Cześć.
Potrzebuję trochę wsparcia bo na dzień dzisiejszy jestem załamana.
Sześć dni temu udało mi się zdać egzamin na prawo jazdy i to za pierwszym razem. Nigdy nie uważałam się za super kierowcę, mistrza kierownicy. Śmiałam się zawsze jak ktoś pytał czy dobrze jeżdżę i czy czuje że zdam za pierwszym razem. Jednak udało mi się pewnie dzięki temu że podeszłam do tego raczej na luzie z przekonaniem że mi się na pewno nie uda. Myślę, że udało mi się tez dzięki temu, że bardzo do gustu przypadł mi samochód- toyota yaris. Siedząc za kierownicą tego samochodu czułam się z nim jak jedność i nie miałam jakiś problemów.

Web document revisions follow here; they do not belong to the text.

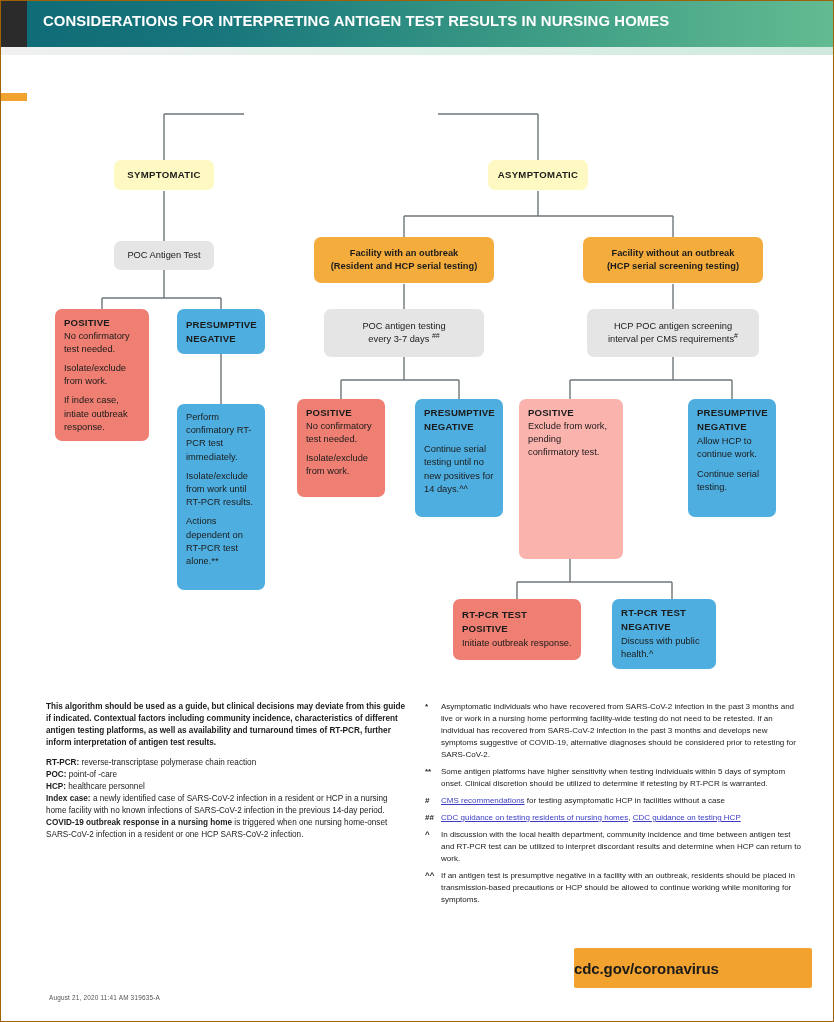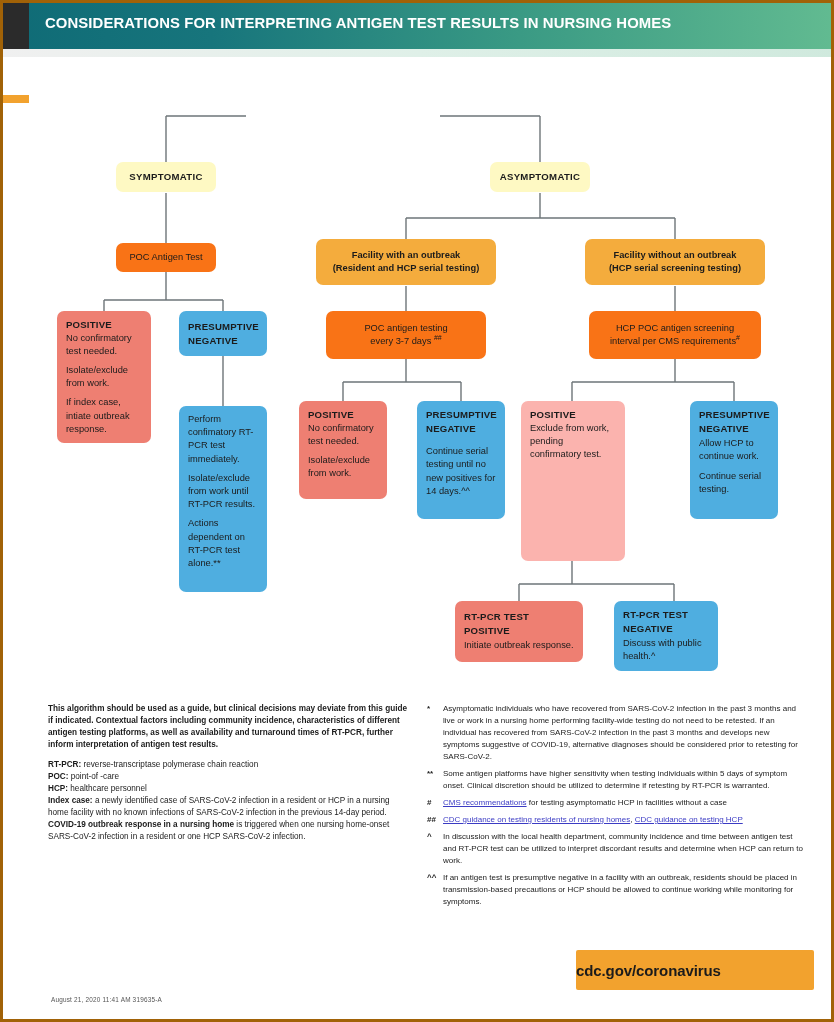--- a/index.html
+++ b/index.html
@@ -13,7 +13,7 @@
     position: relative;
     width: 834px; height: 1022px;
     background: #ffffff;
-    border: 3px solid #a16207;
+    border: 1px solid #a16207;
     overflow: hidden;
   }
 

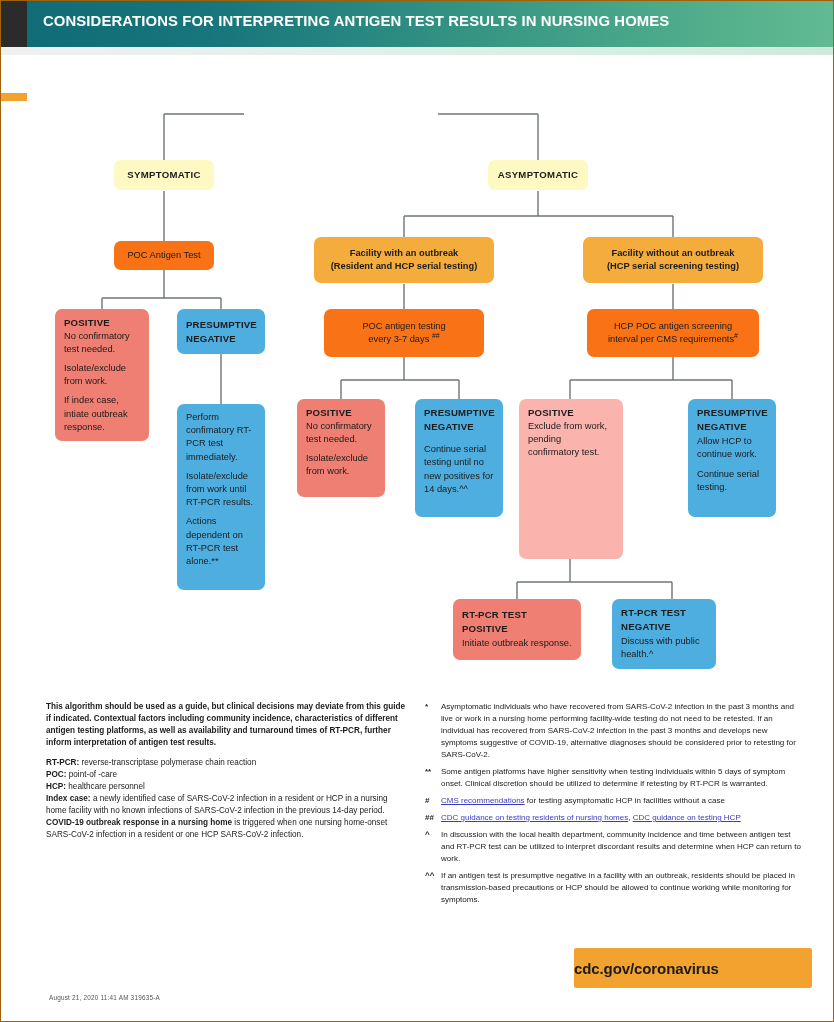--- a/index.html
+++ b/index.html
@@ -68,7 +68,7 @@
 
   .n-orange { background: #f4ac3d; }
   .n-green  { background: #fef9c3; }
-  .n-gray   { background: #f97316; }
+  .n-gray   { background: #e5e5e5; }
   .n-red    { background: #ee7f72; }
   .n-pink   { background: #fbb3ae; }
   .n-blue   { background: #4faee0; }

Przyznam się szczerze że poz danym egzaminie kilka razy jechałam już bocznymi/polnymi drogami naszym "domowym fordem" tak żeby choć troszkę go wyczuć. I tutaj zaczyna się koszmar. Ja tego samochodu w ogóle nie czuję. Jak w niego wsiadam to jestem spięta, mam złą widoczność (po ustawieniu wszystkiego) i jeździ mi się nim po prostu źle. Najgorzej jeśli chodzi o cofanie o parkowaniu już nawet nie myślę. Wszyscy wmawiają mi że to dlatego, że uczyłam się na toyocie i to kwestia przyzwyczajenia. Zaczynam się już zastanawiać czy aż taka kiepska jestem. Jazda tą yarisą była dla mnie wielką przyjemnością, nie wiem może sobie wmawiam. Załamuję się już pomału i tracę wiarę w siebie a to źle wróży. Czy serio samochód tutaj ma aż takie małe znaczenie? Jak to mówią złej baletnicy to.......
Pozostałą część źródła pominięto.